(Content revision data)
*-*-*
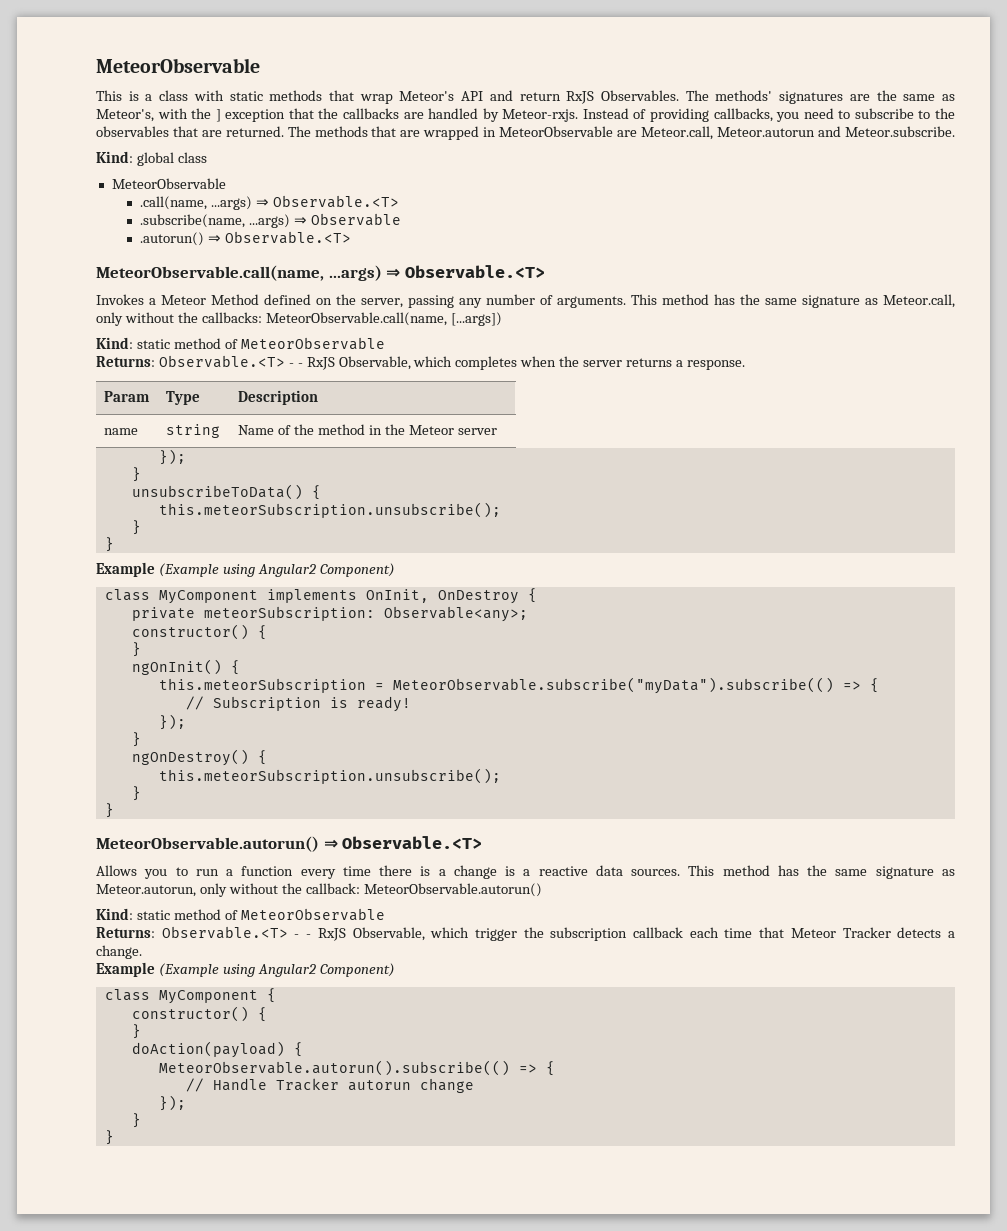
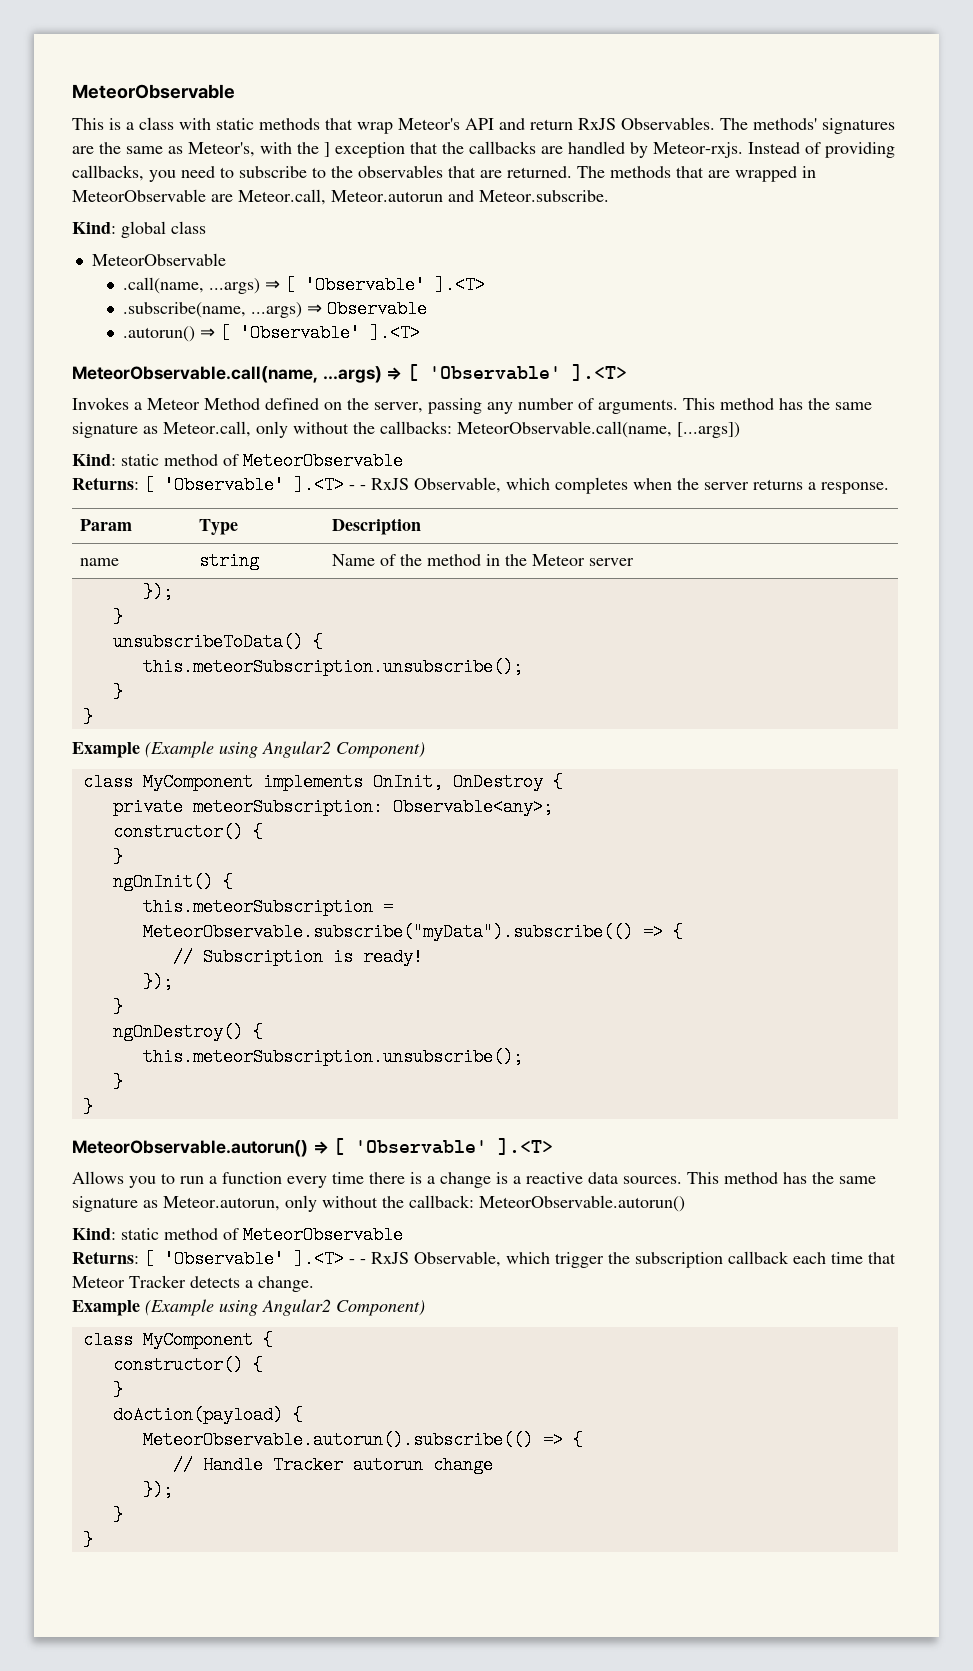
[273,195,400,208] Observable.<T> -> [285,276,486,294] [ 'Observable' ].<T>
[225,231,352,244] Observable.<T> -> [220,324,421,342] [ 'Observable' ].<T>
[404,265,545,278] Observable.<T> -> [407,364,628,381] [ 'Observable' ].<T>
[158,355,285,368] Observable.<T> -> [144,476,344,494] [ 'Observable' ].<T>
[342,836,483,849] Observable.<T> -> [333,1138,554,1155] [ 'Observable' ].<T>
[161,926,288,939] Observable.<T> -> [144,1250,344,1268] [ 'Observable' ].<T>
*-*-*
Take the lines from the first line of the entries through the line with "[158,355,285,368] Observable.<T> ->", inclusive, and give them again exactly, minus any pictures.

* **Exercise answer**:
[273,195,400,208] Observable.<T> -> [285,276,486,294] [ 'Observable' ].<T>
[225,231,352,244] Observable.<T> -> [220,324,421,342] [ 'Observable' ].<T>
[404,265,545,278] Observable.<T> -> [407,364,628,381] [ 'Observable' ].<T>
[158,355,285,368] Observable.<T> -> [144,476,344,494] [ 'Observable' ].<T>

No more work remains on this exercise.